I've been looking at situations where Jensen's inequality is almost tight, and found myself proving a lemma that I'm nearly certain exists somewhere in the literature.
The specifics are as follows: Suppose we have some convex, increasing function $f(x)$ and a set of $n$ real numbers $x_i$. Define $$ \delta := \frac{\sum f(x_i)}{ n } -f\left(\frac{\sum x_i}{n}\right)$$ We know that $\delta$ is positive by Jensen's, and that it is zero when all the $x_i$'s are equal to the average. Let $\delta$ be positive, but small.
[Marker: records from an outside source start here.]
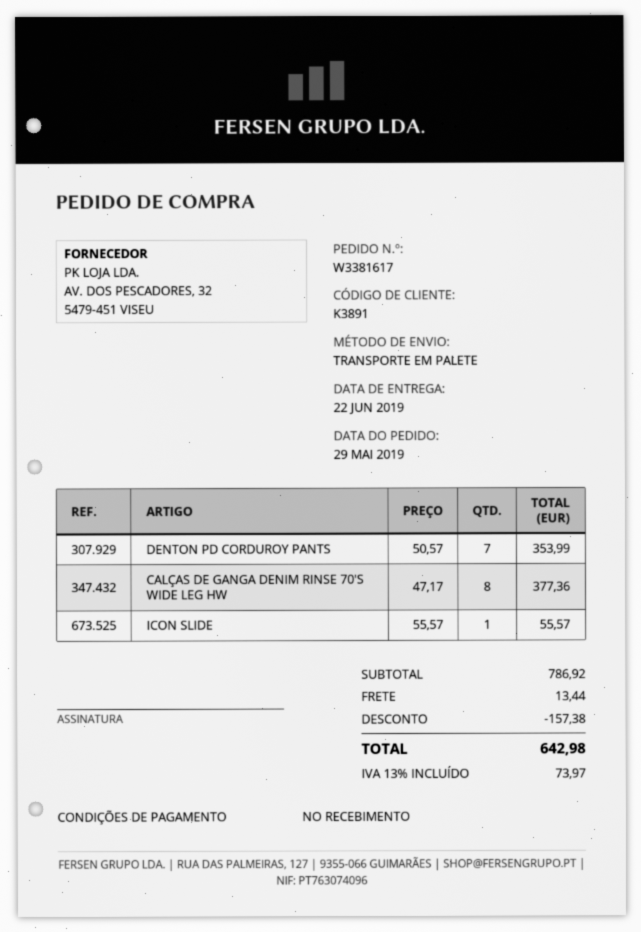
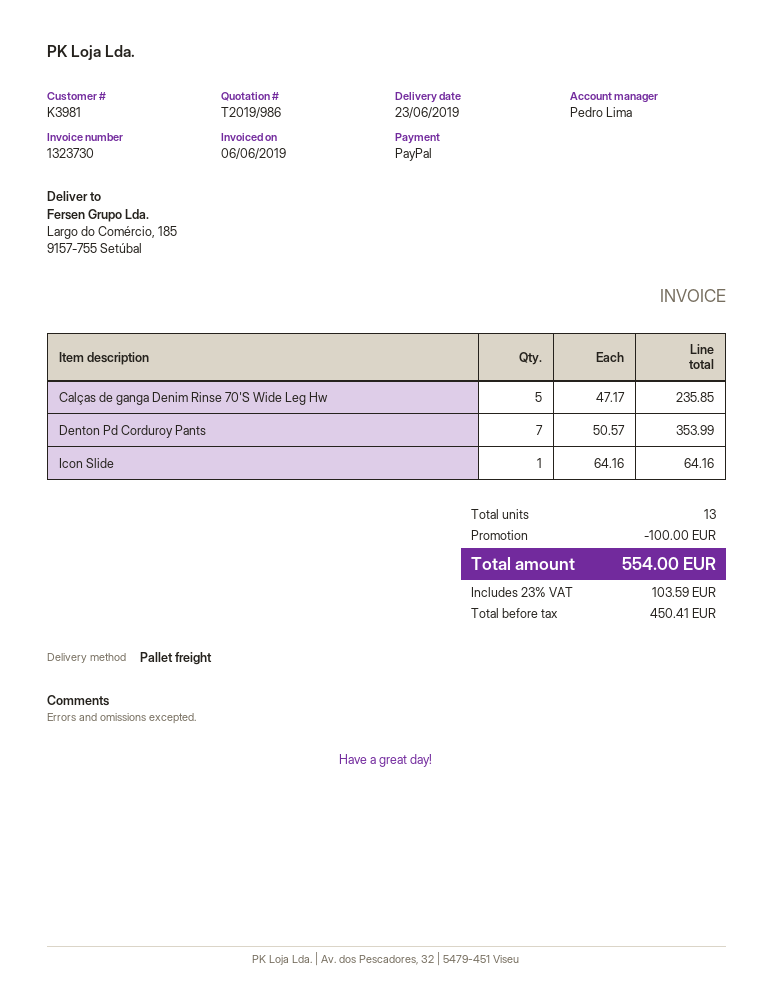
delivery date: 2019-06-22 -> 2019-06-23
customer number: K3891 -> K3981
CALÇAS DE GANGA DENIM RINSE 70'S WIDE LEG HW: 8 x 47.17 = 377.36 -> 5 x 47.17 = 235.85
ICON SLIDE: 1 x 55.57 = 55.57 -> 1 x 64.16 = 64.16
discount: 157.38 -> 100.00
shipping: 13.44 -> none
tax: 13% = 73.97 -> 23% = 103.59
total: 642.98 -> 554.00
We now fix an epsilon, and ask how many $x_i$'s are either greater than $\frac{\sum x_i}{n}(1 + \epsilon)$ or smaller than $\frac{\sum x_i}{n}(1 - \epsilon)$. If we call that set $I$, the lemma would state that $$ |I| \leq g(\delta, \epsilon) n$$ for $g$ continuous, vanishing as delta goes to zero for any fixed $\epsilon$, and depending only on the choice of $f$. What this shows is that if the Jensen's "deficit" is small, then the number of entries that are "far away" from the average is $o(n)$.
Is this some well known (or even not well known, but existent...) lemma?
Thanks! — Matan
EDIT: Made a silly mistake in defining $\delta$ — the body should now contain the correct normalization (Thanks Daniel!)